** TASK REQUIREMENTS **
Search the records below for "none"; copy each line that has it.

** RECORDS PROVIDED **
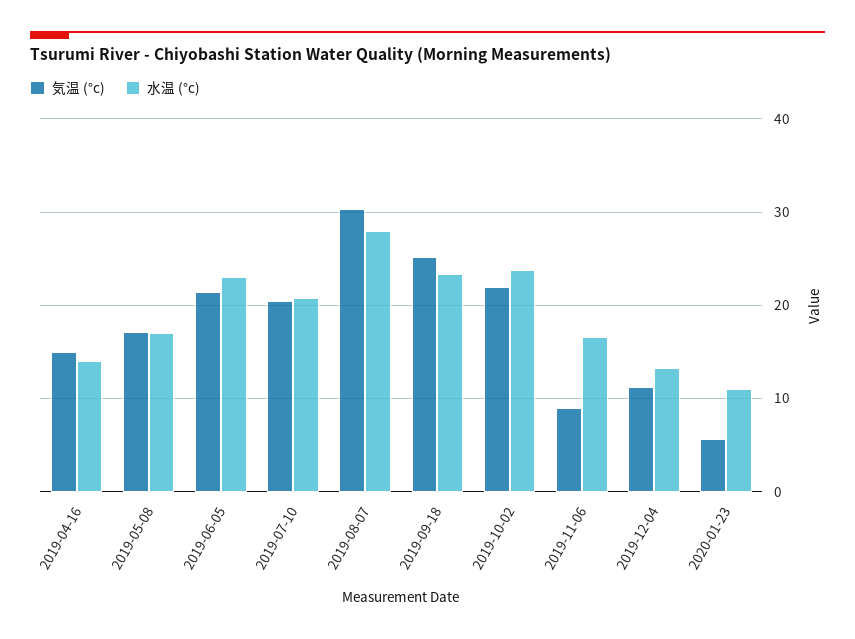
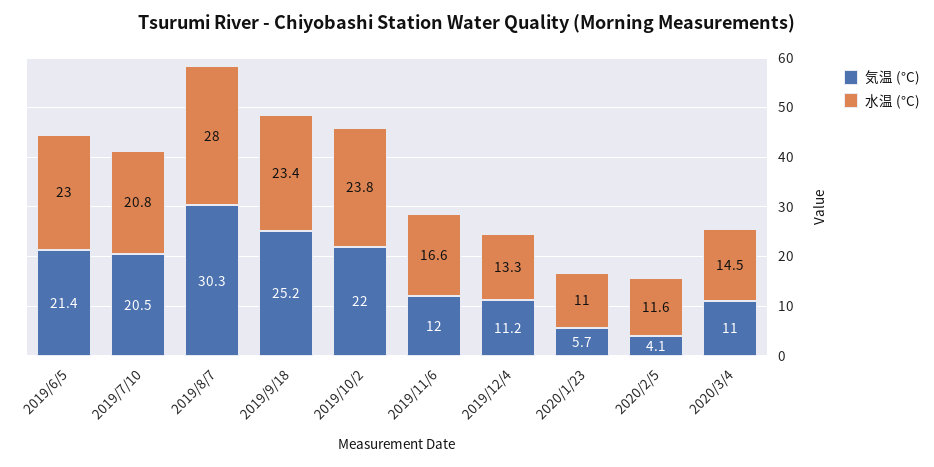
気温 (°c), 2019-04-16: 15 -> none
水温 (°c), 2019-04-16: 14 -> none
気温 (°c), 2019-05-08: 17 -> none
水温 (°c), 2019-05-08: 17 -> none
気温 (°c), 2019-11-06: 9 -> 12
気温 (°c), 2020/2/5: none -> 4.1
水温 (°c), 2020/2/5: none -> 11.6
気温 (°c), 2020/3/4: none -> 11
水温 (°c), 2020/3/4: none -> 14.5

** ANSWER BOX **
気温 (°c), 2019-04-16: 15 -> none
水温 (°c), 2019-04-16: 14 -> none
気温 (°c), 2019-05-08: 17 -> none
水温 (°c), 2019-05-08: 17 -> none
気温 (°c), 2020/2/5: none -> 4.1
水温 (°c), 2020/2/5: none -> 11.6
気温 (°c), 2020/3/4: none -> 11
水温 (°c), 2020/3/4: none -> 14.5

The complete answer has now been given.